Confidentiality with Child and Youth Survivors A Recap



Date of Publication
December, 2018

Confidentiality: a Core Value

Children and teens experience power disparity as they navigate a world created by adults, and this socialization is compounded in the powerlessness caused by sexual violence. As advocates practice confidentiality with child and teen survivors of sexual violence, we challenge the inherent power adults have over children and youth. Advocates can constantly check personal bias about children and teens, and avoid assumptions that we know what is best for them. This is particularly crucial when we address confidentiality with children and teens: we want them to feel empowered to decide how their information is shared whenever possible. Confidentiality has always been about self-determination and safety for survivors of any age. Let's look at how advocacy can help rebuild and reinforce safety and autonomy.

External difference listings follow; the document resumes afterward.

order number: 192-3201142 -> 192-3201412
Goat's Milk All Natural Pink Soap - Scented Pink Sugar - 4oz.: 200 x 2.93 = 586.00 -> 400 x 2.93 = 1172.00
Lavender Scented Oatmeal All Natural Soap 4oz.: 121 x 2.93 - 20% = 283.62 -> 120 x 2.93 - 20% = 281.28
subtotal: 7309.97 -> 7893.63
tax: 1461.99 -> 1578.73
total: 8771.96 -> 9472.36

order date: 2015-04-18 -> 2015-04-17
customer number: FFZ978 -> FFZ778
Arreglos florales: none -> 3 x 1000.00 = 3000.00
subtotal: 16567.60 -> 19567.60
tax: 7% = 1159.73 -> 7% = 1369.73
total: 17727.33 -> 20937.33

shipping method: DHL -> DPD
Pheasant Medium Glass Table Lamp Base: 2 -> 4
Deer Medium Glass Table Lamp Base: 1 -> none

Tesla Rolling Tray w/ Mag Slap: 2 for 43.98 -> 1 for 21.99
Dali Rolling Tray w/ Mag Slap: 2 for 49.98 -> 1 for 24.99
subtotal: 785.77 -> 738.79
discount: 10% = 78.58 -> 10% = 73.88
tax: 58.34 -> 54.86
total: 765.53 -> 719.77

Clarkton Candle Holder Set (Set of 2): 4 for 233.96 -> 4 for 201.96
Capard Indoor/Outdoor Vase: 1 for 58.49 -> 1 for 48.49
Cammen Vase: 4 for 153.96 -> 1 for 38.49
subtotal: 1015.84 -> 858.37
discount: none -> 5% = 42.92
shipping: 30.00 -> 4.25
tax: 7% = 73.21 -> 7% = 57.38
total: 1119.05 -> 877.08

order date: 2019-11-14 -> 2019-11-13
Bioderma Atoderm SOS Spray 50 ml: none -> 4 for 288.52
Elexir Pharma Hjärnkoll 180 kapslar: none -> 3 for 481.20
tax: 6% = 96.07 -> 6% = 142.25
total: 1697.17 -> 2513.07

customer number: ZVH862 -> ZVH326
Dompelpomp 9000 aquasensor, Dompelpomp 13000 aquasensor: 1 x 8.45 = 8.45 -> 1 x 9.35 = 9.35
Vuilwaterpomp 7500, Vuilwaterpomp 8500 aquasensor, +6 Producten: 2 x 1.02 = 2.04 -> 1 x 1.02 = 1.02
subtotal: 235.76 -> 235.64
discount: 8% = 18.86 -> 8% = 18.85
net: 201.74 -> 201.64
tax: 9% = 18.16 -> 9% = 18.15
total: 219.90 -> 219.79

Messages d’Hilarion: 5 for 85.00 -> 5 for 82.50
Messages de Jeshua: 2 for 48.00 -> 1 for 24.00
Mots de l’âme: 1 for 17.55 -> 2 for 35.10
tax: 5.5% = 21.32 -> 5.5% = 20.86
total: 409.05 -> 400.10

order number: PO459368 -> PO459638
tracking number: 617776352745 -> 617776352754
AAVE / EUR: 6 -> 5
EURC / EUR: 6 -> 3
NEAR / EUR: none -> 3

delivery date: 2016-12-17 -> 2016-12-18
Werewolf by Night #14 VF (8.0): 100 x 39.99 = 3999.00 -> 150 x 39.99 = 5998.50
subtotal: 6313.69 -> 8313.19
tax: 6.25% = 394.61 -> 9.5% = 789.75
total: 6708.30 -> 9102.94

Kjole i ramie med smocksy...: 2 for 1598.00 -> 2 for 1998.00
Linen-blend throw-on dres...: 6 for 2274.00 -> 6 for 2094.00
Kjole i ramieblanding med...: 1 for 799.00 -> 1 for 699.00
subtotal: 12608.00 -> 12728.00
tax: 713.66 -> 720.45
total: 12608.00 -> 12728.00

Confidentiality: an Advocacy Practice

What will you say to a minor when informing them about their client rights, about confidentiality, and mandatory reporting? What do you do when you know you will need to make the report?

Regardless of age or disclosure, all clients should be informed of the possibility of mandated reporting prior to receiving services. You can lead your advocacy / client relationship with this information, and weave confidentiality into conversations beyond your initial meeting. That way, if confidentiality exceptions come up, there will be no surprises. The youth will also know what information they would need to give you in order to make a report, and thereby make informed decisions about what they choose to share.

Do you know the exceptions to confidentiality? (Like the back of your hand, I'm sure of it!) Exceptions to confidentiality may occur in cases of where:

  • An advocate suspects child or vulnerable adult abuse.
  • A client is an imminent threat to oneself or another person.
  • Court order signed by a judge (A court order is different than a subpoena. All court orders and subpoenas should go directly to the executive director. Do not immediately release information simply because you received a court order or subpoena. Your agency should talk to an attorney about this).
  • At the request of a survivor through a VAWA compliant release of information.

Pause before making a report. You do not and should not have to do this alone. You may be dealing with a degree of vicarious trauma and bias in this case. That is normal and even expected. It harms you when you try to push through each case as though you were not impacted by vicarious trauma, and it harms the teen or child when you cannot be in tune with your bias. Get another pair of advocate eyes on this case to assist in making a mandated report. Create a practice or structure in your agency, so that it is very clear who you talk to when you suspect you will need to make a report. In some agencies, this might mean discussing with the executive director or other supervisor. Know your agency policies and procedures around confidentiality and mandated reporting.